YOUR ASSIGNMENT — Repeat the listing verbatim. Drop any pictures.

- Opening Delimiter -

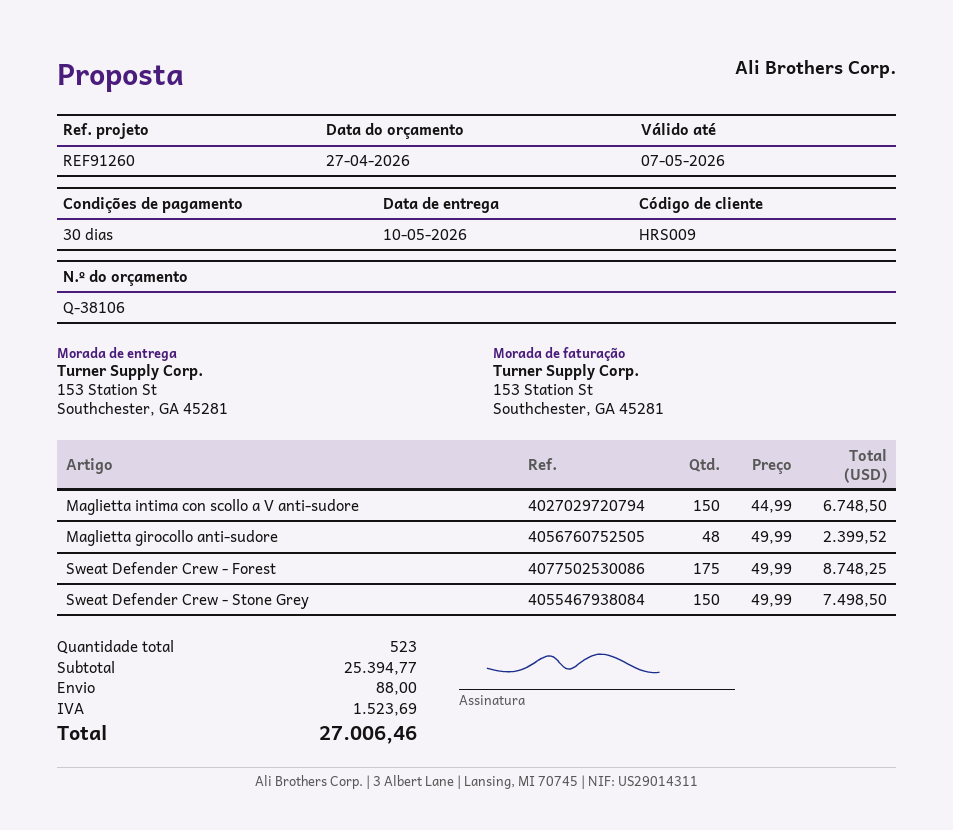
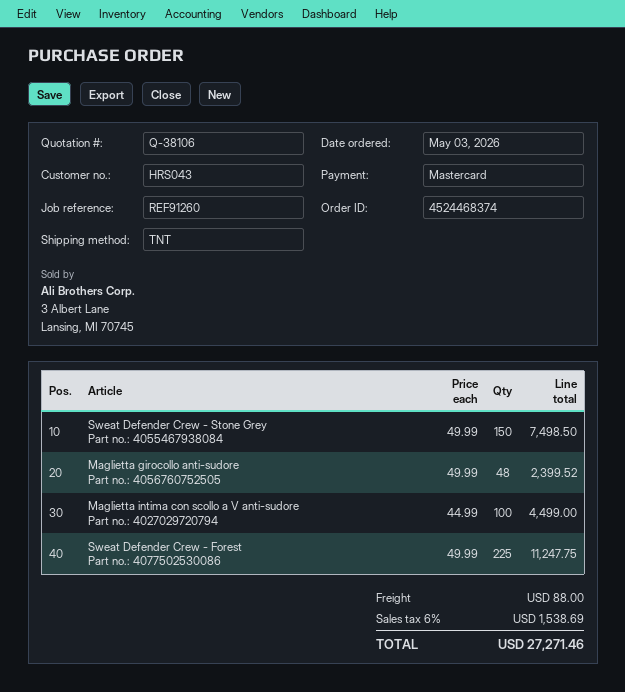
customer number: HRS009 -> HRS043
Maglietta intima con scollo a V anti-sudore: 150 x 44.99 = 6748.50 -> 100 x 44.99 = 4499.00
Sweat Defender Crew - Forest: 175 x 49.99 = 8748.25 -> 225 x 49.99 = 11247.75
tax: 1523.69 -> 1538.69
total: 27006.46 -> 27271.46

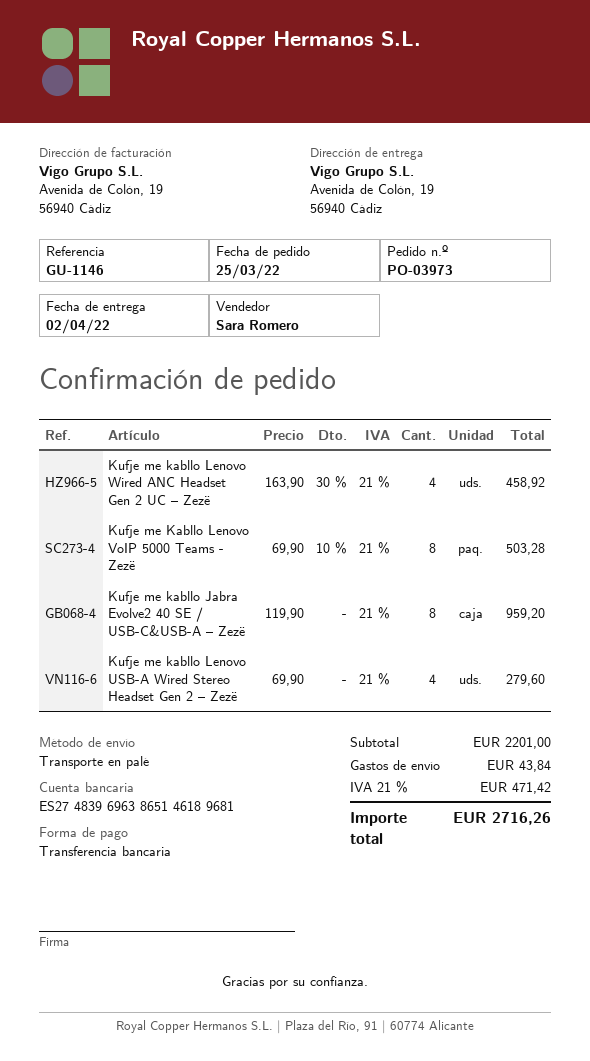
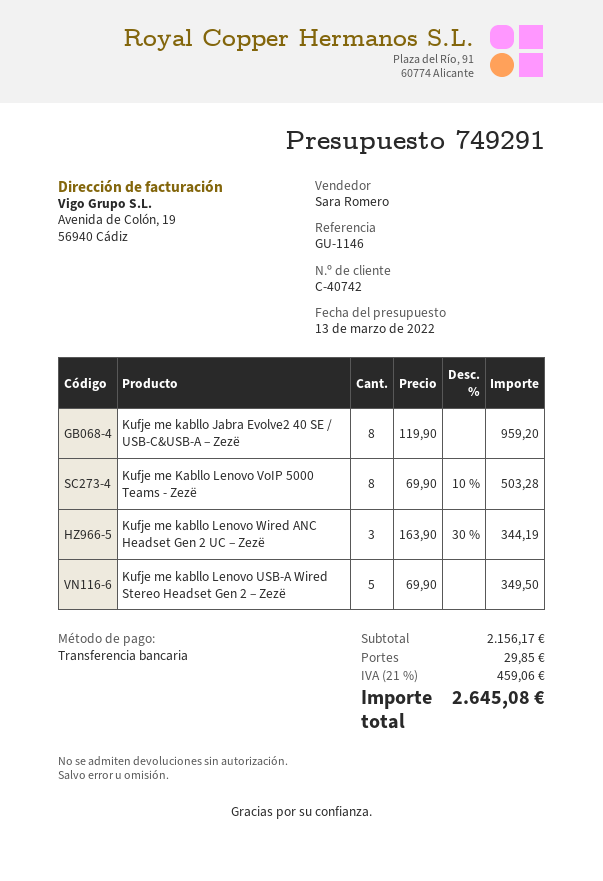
Kufje me kabllo Lenovo Wired ANC Headset Gen 2 UC – Zezë: 4 x 163.90 - 30% = 458.92 -> 3 x 163.90 - 30% = 344.19
Kufje me kabllo Lenovo USB-A Wired Stereo Headset Gen 2 – Zezë: 4 x 69.90 = 279.60 -> 5 x 69.90 = 349.50
subtotal: 2201.00 -> 2156.17
shipping: 43.84 -> 29.85
tax: 21% = 471.42 -> 21% = 459.06
total: 2716.26 -> 2645.08

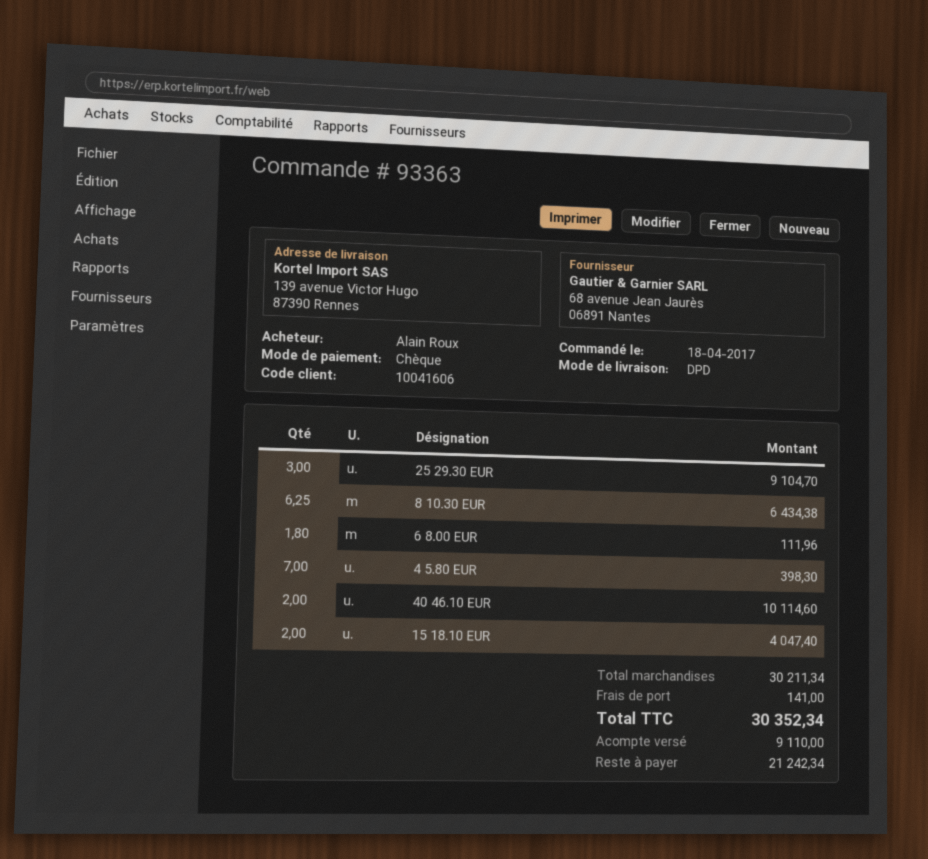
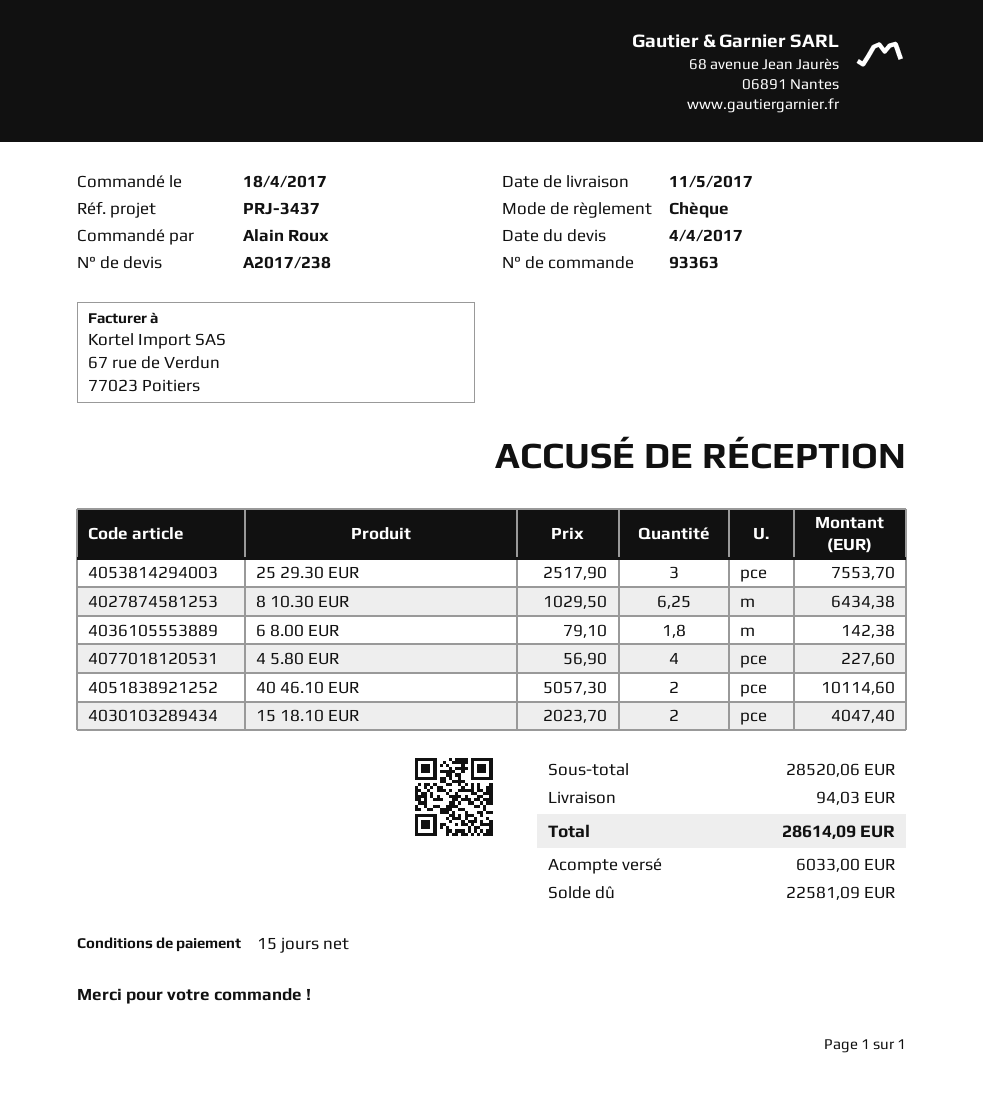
25 29.30 EUR: 3 for 9104.70 -> 3 for 7553.70
6 8.00 EUR: 1.8 for 111.96 -> 1.8 for 142.38
4 5.80 EUR: 7 for 398.30 -> 4 for 227.60
subtotal: 30211.34 -> 28520.06
shipping: 141.00 -> 94.03
total: 30352.34 -> 28614.09
deposit: 9110.00 -> 6033.00
balance: 21242.34 -> 22581.09

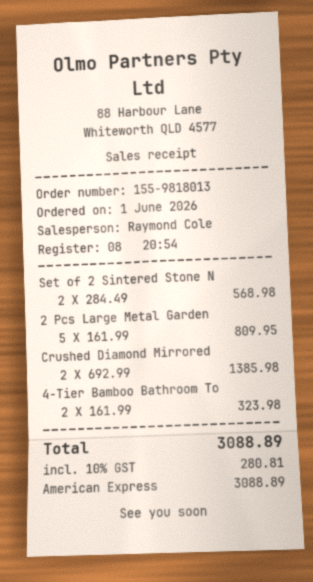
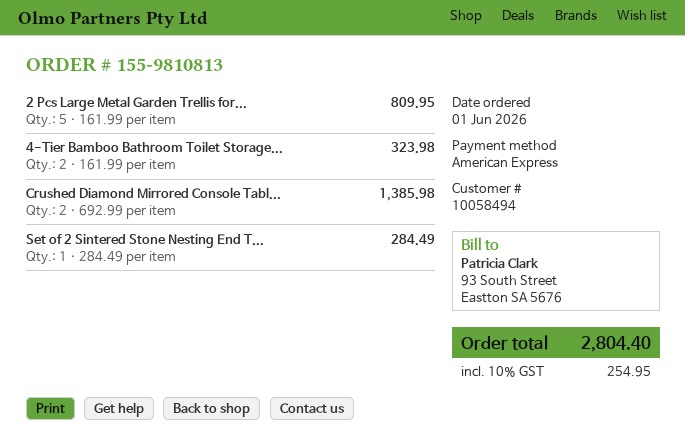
order number: 155-9818013 -> 155-9810813
Set of 2 Sintered Stone N: 2 x 284.49 = 568.98 -> 1 x 284.49 = 284.49
tax: 10% = 280.81 -> 10% = 254.95
total: 3088.89 -> 2804.40

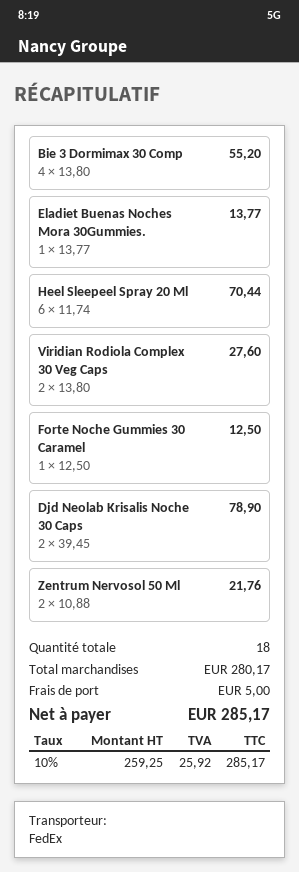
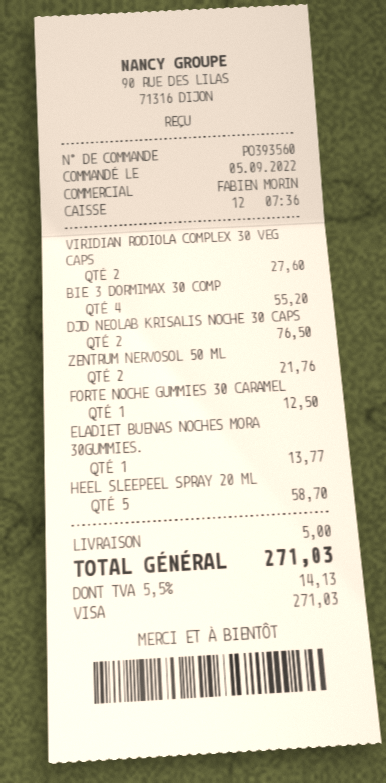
Heel Sleepeel Spray 20 Ml: 6 for 70.44 -> 5 for 58.70
Djd Neolab Krisalis Noche 30 Caps: 2 for 78.90 -> 2 for 76.50
tax: 10% = 25.92 -> 5.5% = 14.13
total: 285.17 -> 271.03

- Closing Delimiter -

THE ANSWER —
customer number: HRS009 -> HRS043
Maglietta intima con scollo a V anti-sudore: 150 x 44.99 = 6748.50 -> 100 x 44.99 = 4499.00
Sweat Defender Crew - Forest: 175 x 49.99 = 8748.25 -> 225 x 49.99 = 11247.75
tax: 1523.69 -> 1538.69
total: 27006.46 -> 27271.46

Kufje me kabllo Lenovo Wired ANC Headset Gen 2 UC – Zezë: 4 x 163.90 - 30% = 458.92 -> 3 x 163.90 - 30% = 344.19
Kufje me kabllo Lenovo USB-A Wired Stereo Headset Gen 2 – Zezë: 4 x 69.90 = 279.60 -> 5 x 69.90 = 349.50
subtotal: 2201.00 -> 2156.17
shipping: 43.84 -> 29.85
tax: 21% = 471.42 -> 21% = 459.06
total: 2716.26 -> 2645.08

25 29.30 EUR: 3 for 9104.70 -> 3 for 7553.70
6 8.00 EUR: 1.8 for 111.96 -> 1.8 for 142.38
4 5.80 EUR: 7 for 398.30 -> 4 for 227.60
subtotal: 30211.34 -> 28520.06
shipping: 141.00 -> 94.03
total: 30352.34 -> 28614.09
deposit: 9110.00 -> 6033.00
balance: 21242.34 -> 22581.09

order number: 155-9818013 -> 155-9810813
Set of 2 Sintered Stone N: 2 x 284.49 = 568.98 -> 1 x 284.49 = 284.49
tax: 10% = 280.81 -> 10% = 254.95
total: 3088.89 -> 2804.40

Heel Sleepeel Spray 20 Ml: 6 for 70.44 -> 5 for 58.70
Djd Neolab Krisalis Noche 30 Caps: 2 for 78.90 -> 2 for 76.50
tax: 10% = 25.92 -> 5.5% = 14.13
total: 285.17 -> 271.03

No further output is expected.